Below are records; print only the lines from the line containing "subtotal: 15027.77 -> 14101.56" to the end, both included, reproduced exactly and without the pictures.

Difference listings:
☆ ☆ ☆ ☆ ☆
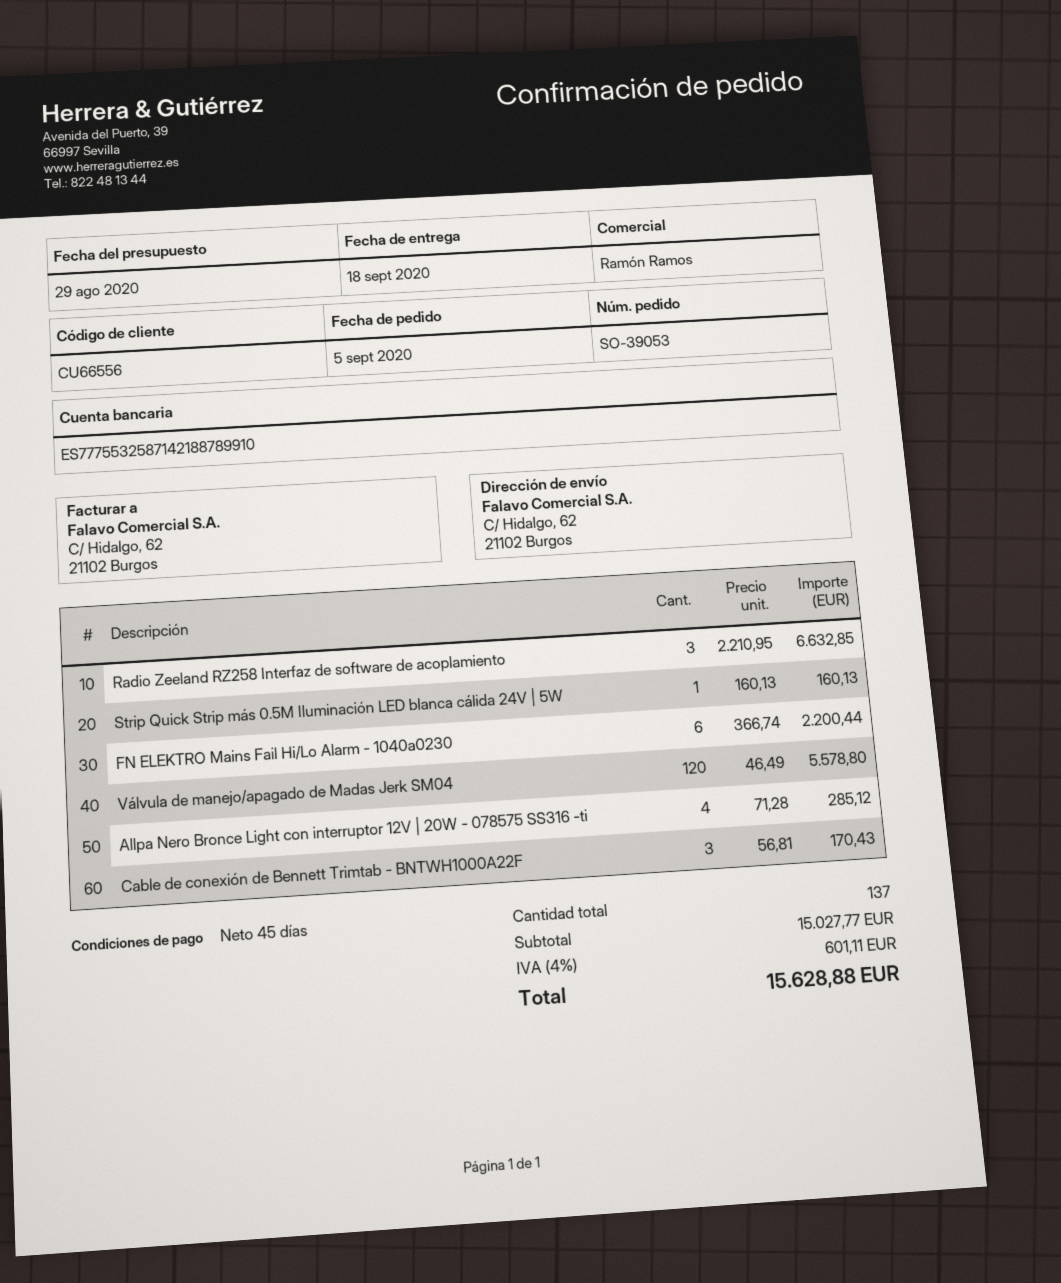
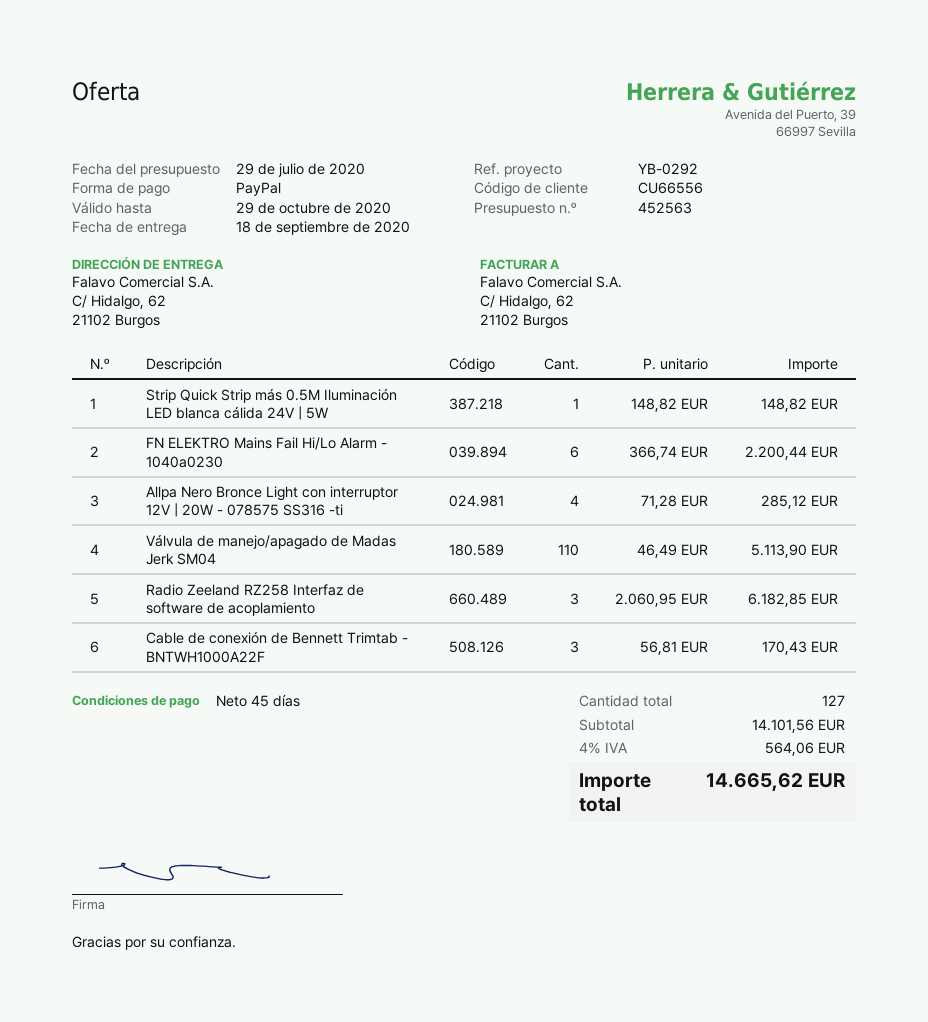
quote date: 2020-08-29 -> 2020-07-29
Radio Zeeland RZ258 Interfaz de software de acoplamiento: 3 x 2210.95 = 6632.85 -> 3 x 2060.95 = 6182.85
Strip Quick Strip más 0.5M Iluminación LED blanca cálida 24V | 5W: 1 x 160.13 = 160.13 -> 1 x 148.82 = 148.82
Válvula de manejo/apagado de Madas Jerk SM04: 120 x 46.49 = 5578.80 -> 110 x 46.49 = 5113.90
total quantity: 137 -> 127
subtotal: 15027.77 -> 14101.56
tax: 4% = 601.11 -> 4% = 564.06
total: 15628.88 -> 14665.62

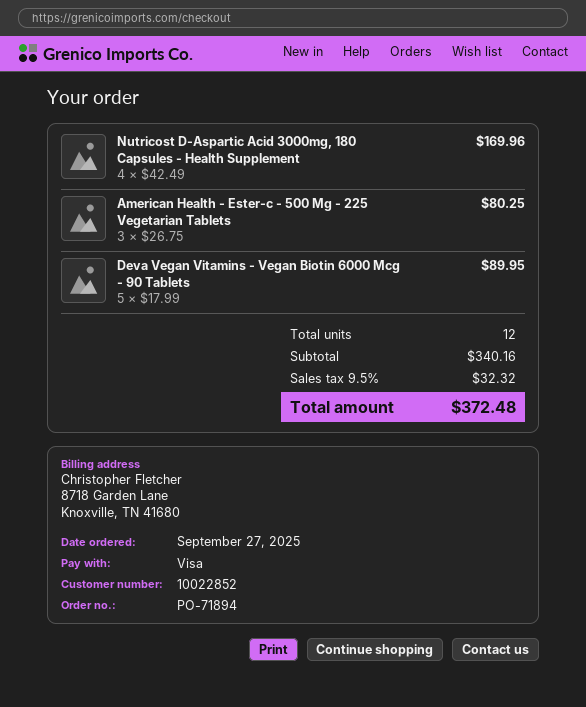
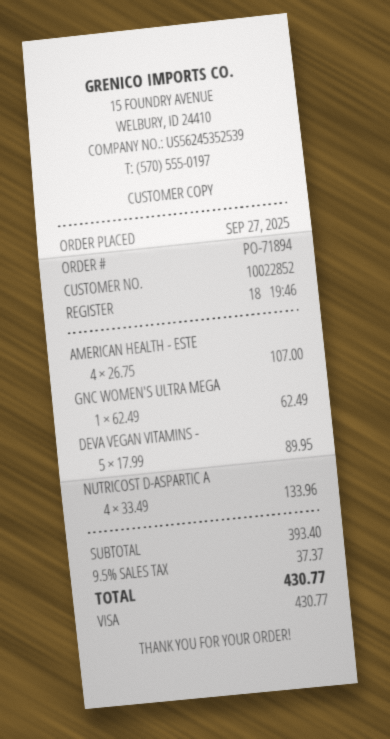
Nutricost D-Aspartic Acid 3000mg, 180 Capsules - Health Supplement: 4 x 42.49 = 169.96 -> 4 x 33.49 = 133.96
American Health - Ester-c - 500 Mg - 225 Vegetarian Tablets: 3 x 26.75 = 80.25 -> 4 x 26.75 = 107.00
GNC WOMEN'S ULTRA MEGA: none -> 1 x 62.49 = 62.49
subtotal: 340.16 -> 393.40
tax: 9.5% = 32.32 -> 9.5% = 37.37
total: 372.48 -> 430.77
☆ ☆ ☆ ☆ ☆
→ FINISHED EXERCISE:
subtotal: 15027.77 -> 14101.56
tax: 4% = 601.11 -> 4% = 564.06
total: 15628.88 -> 14665.62

Nutricost D-Aspartic Acid 3000mg, 180 Capsules - Health Supplement: 4 x 42.49 = 169.96 -> 4 x 33.49 = 133.96
American Health - Ester-c - 500 Mg - 225 Vegetarian Tablets: 3 x 26.75 = 80.25 -> 4 x 26.75 = 107.00
GNC WOMEN'S ULTRA MEGA: none -> 1 x 62.49 = 62.49
subtotal: 340.16 -> 393.40
tax: 9.5% = 32.32 -> 9.5% = 37.37
total: 372.48 -> 430.77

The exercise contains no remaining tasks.